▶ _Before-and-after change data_
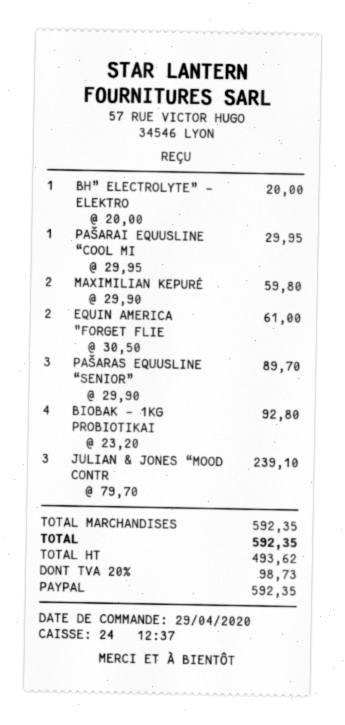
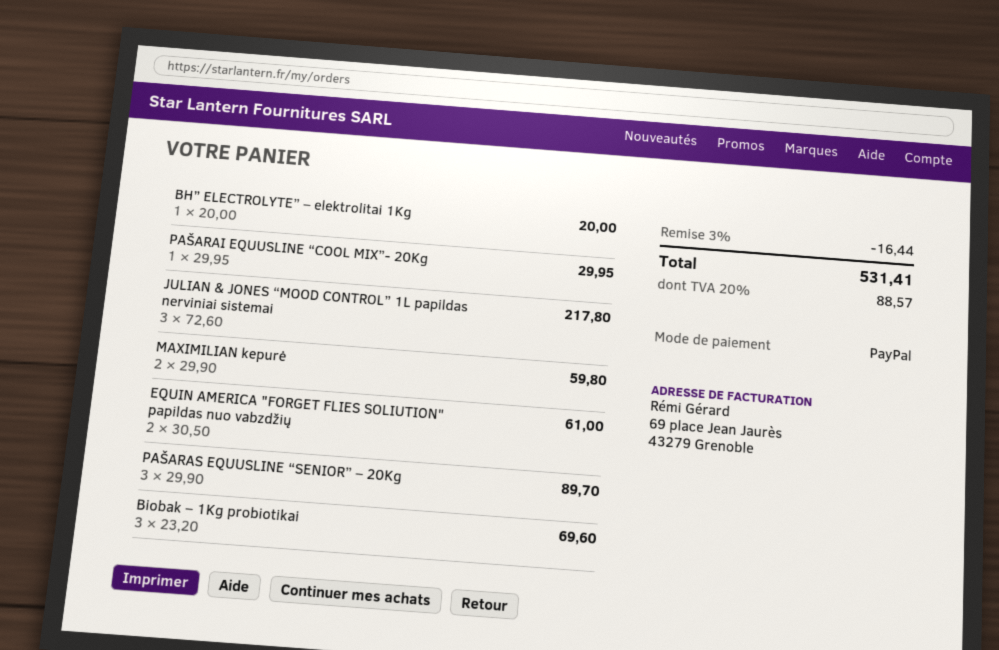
BIOBAK – 1KG PROBIOTIKAI: 4 x 23.20 = 92.80 -> 3 x 23.20 = 69.60
JULIAN & JONES “MOOD CONTR: 3 x 79.70 = 239.10 -> 3 x 72.60 = 217.80
discount: none -> 3% = 16.44
tax: 20% = 98.73 -> 20% = 88.57
total: 592.35 -> 531.41

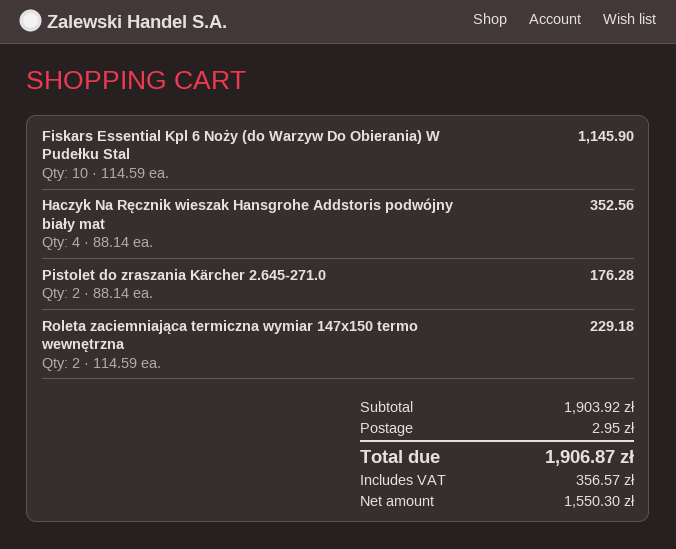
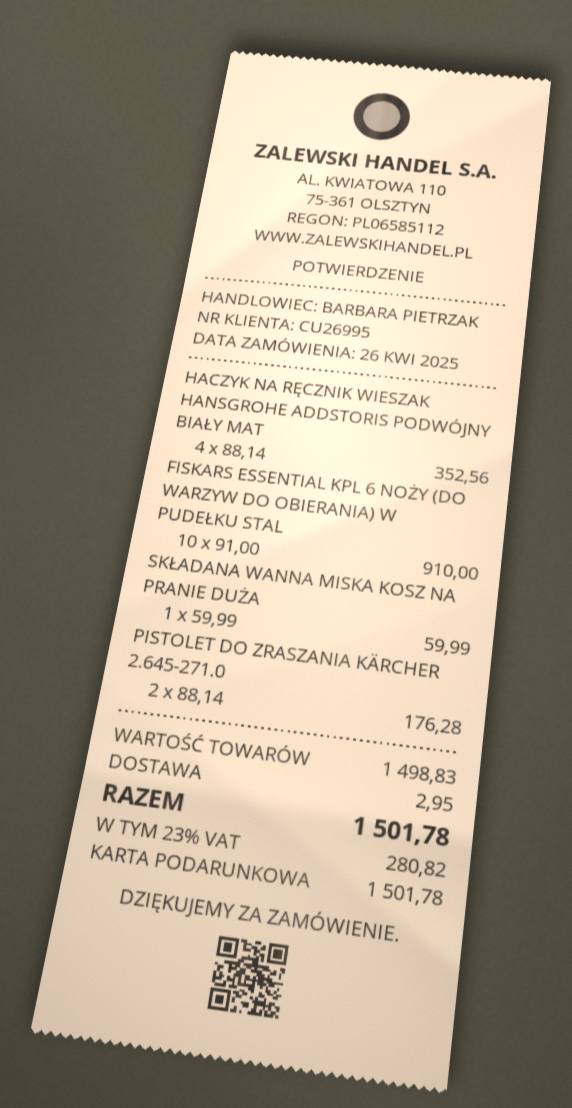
Fiskars Essential Kpl 6 Noży (do Warzyw Do Obierania) W Pudełku Stal: 10 x 114.59 = 1145.90 -> 10 x 91.00 = 910.00
Roleta zaciemniająca termiczna wymiar 147x150 termo wewnętrzna: 2 x 114.59 = 229.18 -> none
SKŁADANA WANNA MISKA KOSZ NA PRANIE DUŻA: none -> 1 x 59.99 = 59.99
subtotal: 1903.92 -> 1498.83
tax: 356.57 -> 280.82
total: 1906.87 -> 1501.78

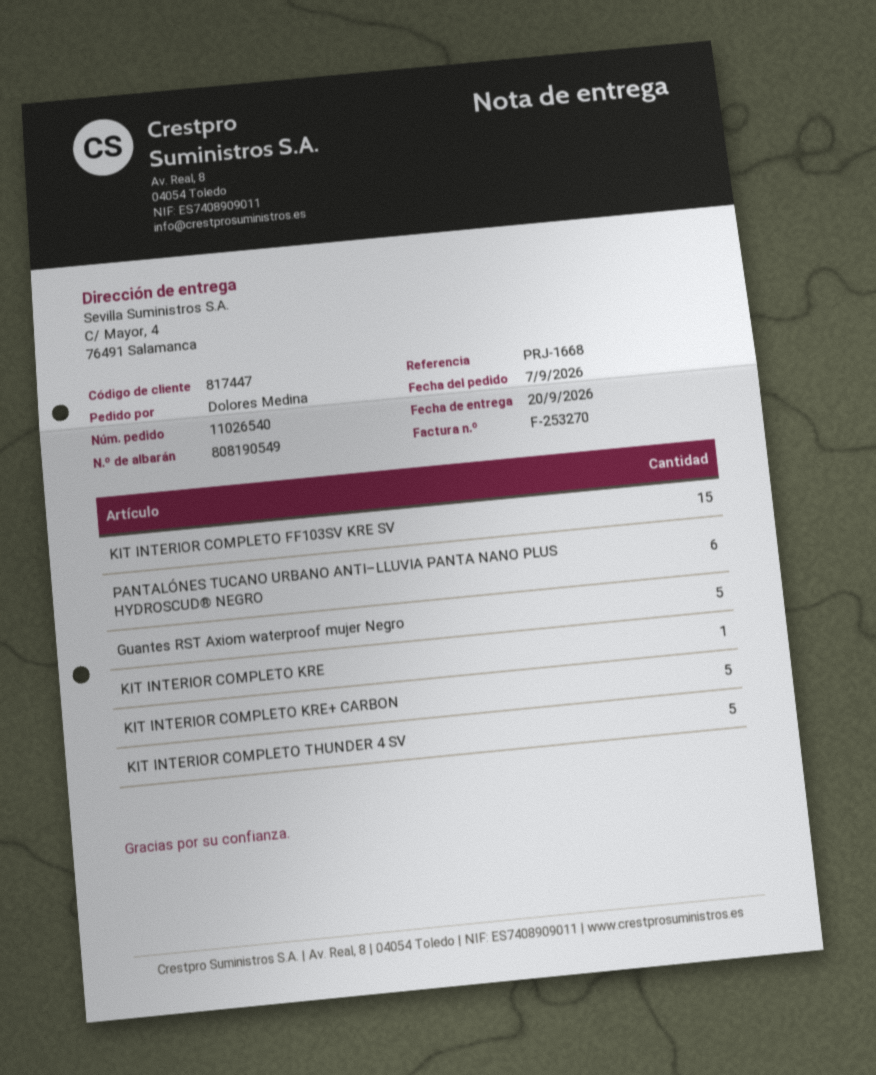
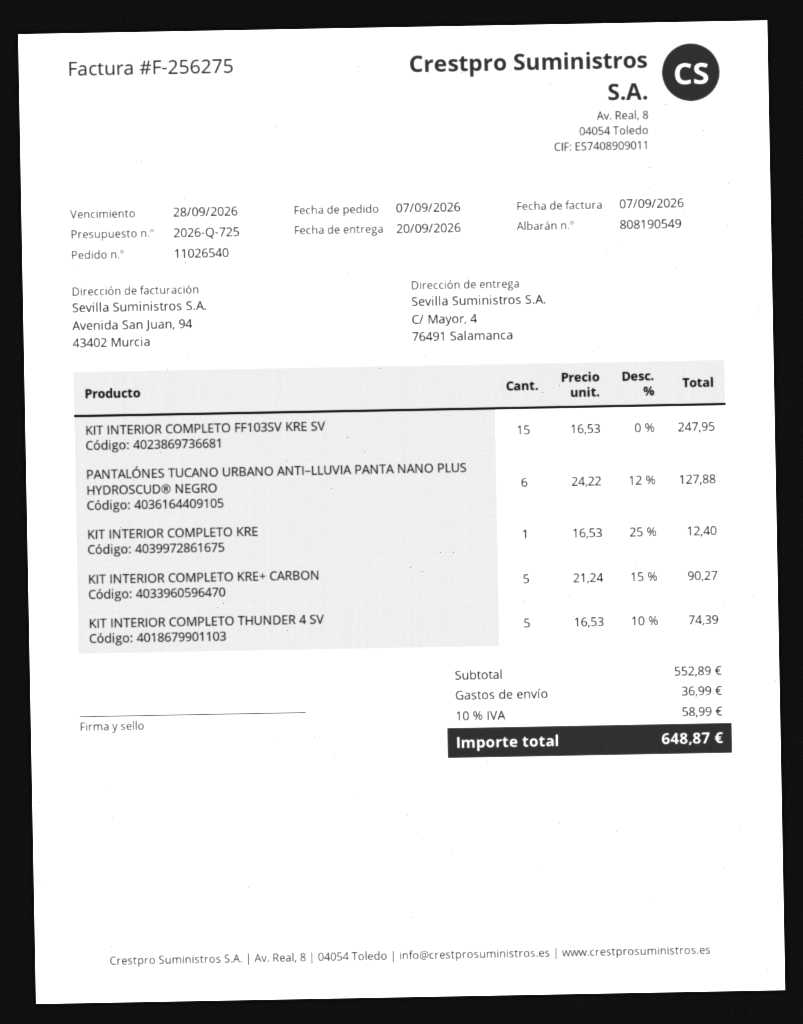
invoice number: F-253270 -> F-256275
Guantes RST Axiom waterproof mujer Negro: 5 -> none

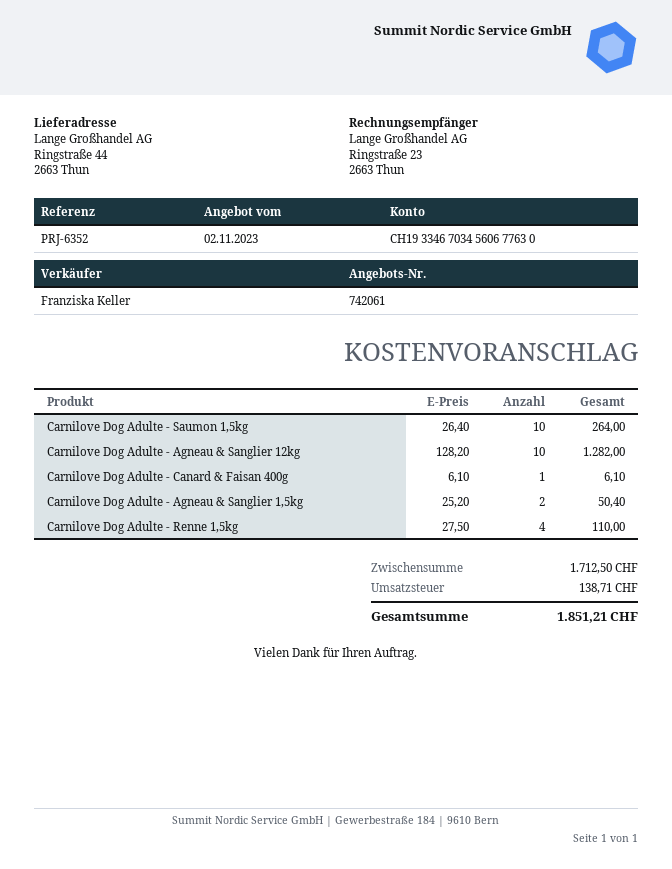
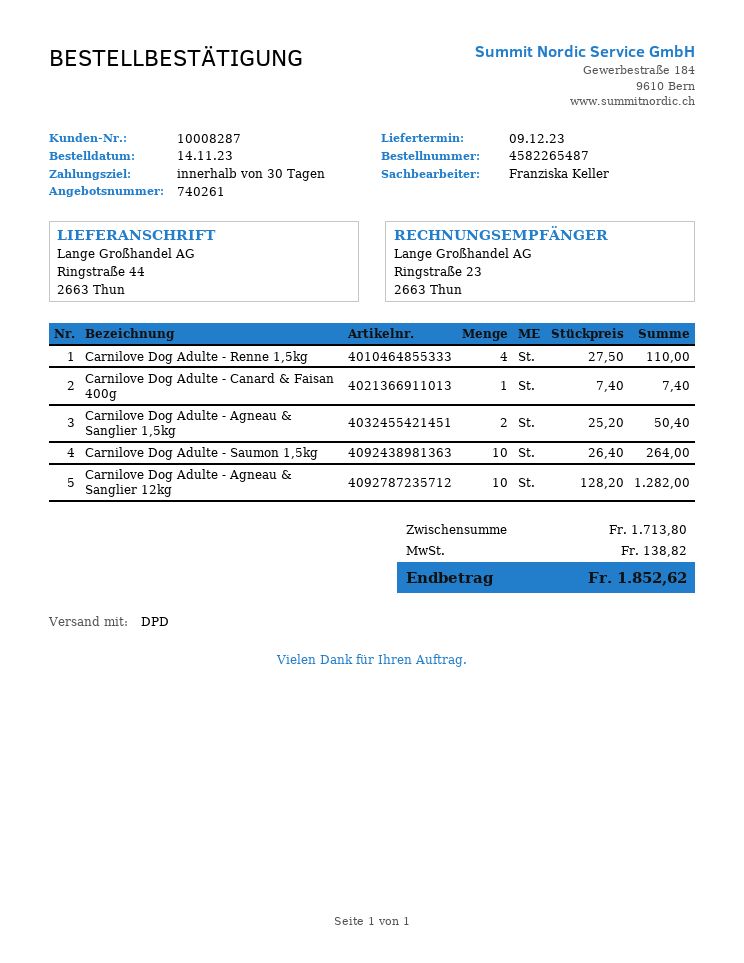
quote number: 742061 -> 740261
Carnilove Dog Adulte - Canard & Faisan 400g: 1 x 6.10 = 6.10 -> 1 x 7.40 = 7.40
subtotal: 1712.50 -> 1713.80
tax: 138.71 -> 138.82
total: 1851.21 -> 1852.62

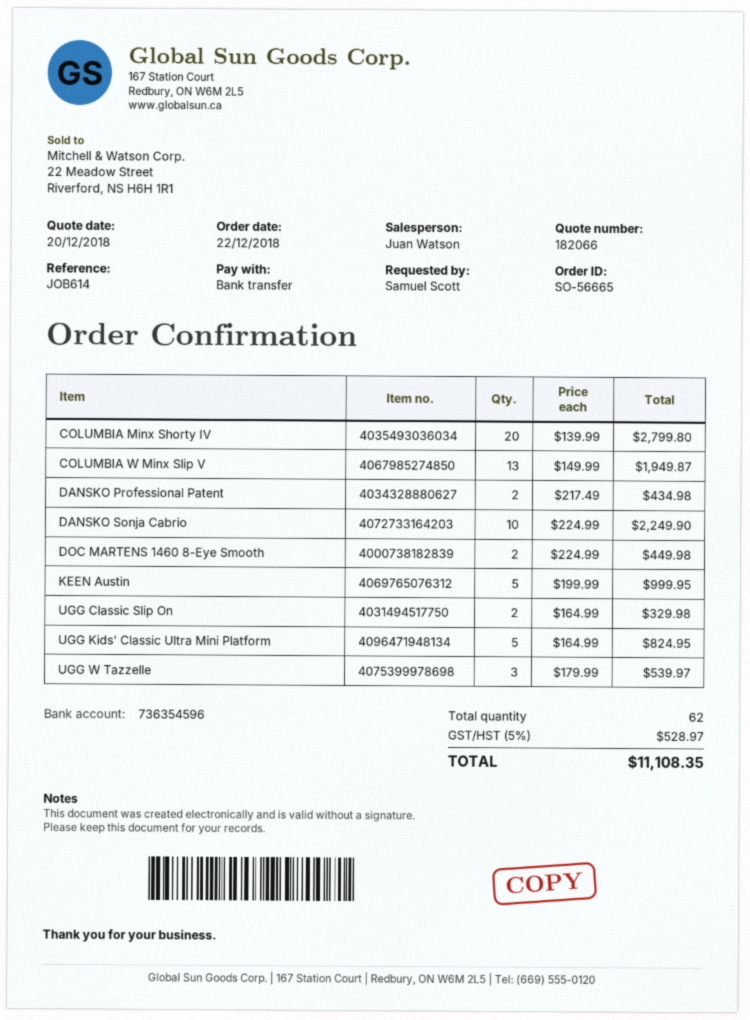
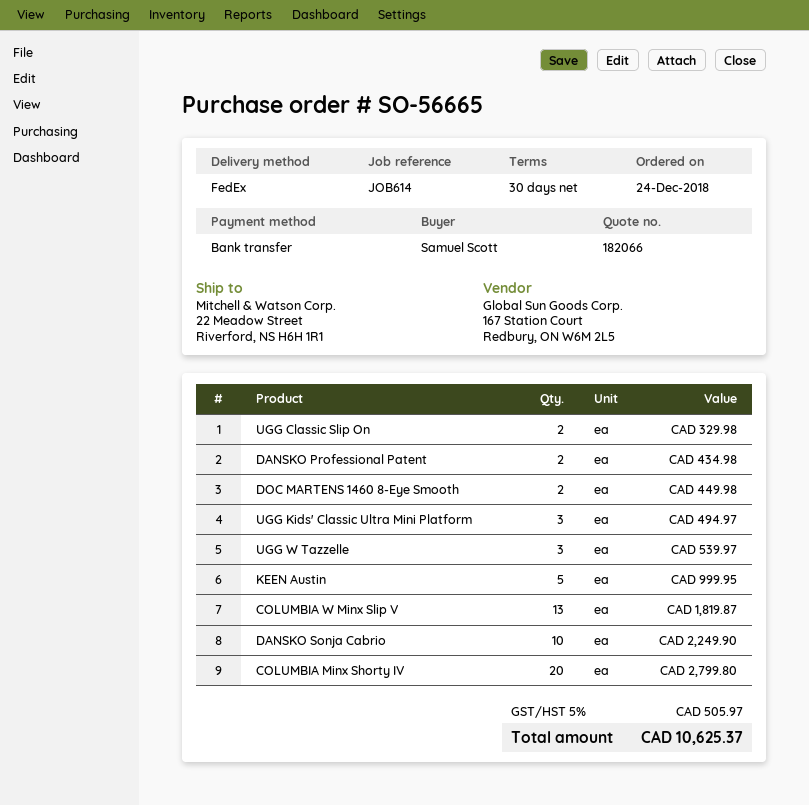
order date: 2018-12-22 -> 2018-12-24
COLUMBIA W Minx Slip V: 13 for 1949.87 -> 13 for 1819.87
UGG Kids' Classic Ultra Mini Platform: 5 for 824.95 -> 3 for 494.97
tax: 5% = 528.97 -> 5% = 505.97
total: 11108.35 -> 10625.37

▶ _What is expected_
Word for word, restate the lines from the line with "SKŁADANA WANNA MISKA" through the last line of the entries, and nothing beyond them. Omit pictures.

▶ _Written reply_
SKŁADANA WANNA MISKA KOSZ NA PRANIE DUŻA: none -> 1 x 59.99 = 59.99
subtotal: 1903.92 -> 1498.83
tax: 356.57 -> 280.82
total: 1906.87 -> 1501.78

invoice number: F-253270 -> F-256275
Guantes RST Axiom waterproof mujer Negro: 5 -> none

quote number: 742061 -> 740261
Carnilove Dog Adulte - Canard & Faisan 400g: 1 x 6.10 = 6.10 -> 1 x 7.40 = 7.40
subtotal: 1712.50 -> 1713.80
tax: 138.71 -> 138.82
total: 1851.21 -> 1852.62

order date: 2018-12-22 -> 2018-12-24
COLUMBIA W Minx Slip V: 13 for 1949.87 -> 13 for 1819.87
UGG Kids' Classic Ultra Mini Platform: 5 for 824.95 -> 3 for 494.97
tax: 5% = 528.97 -> 5% = 505.97
total: 11108.35 -> 10625.37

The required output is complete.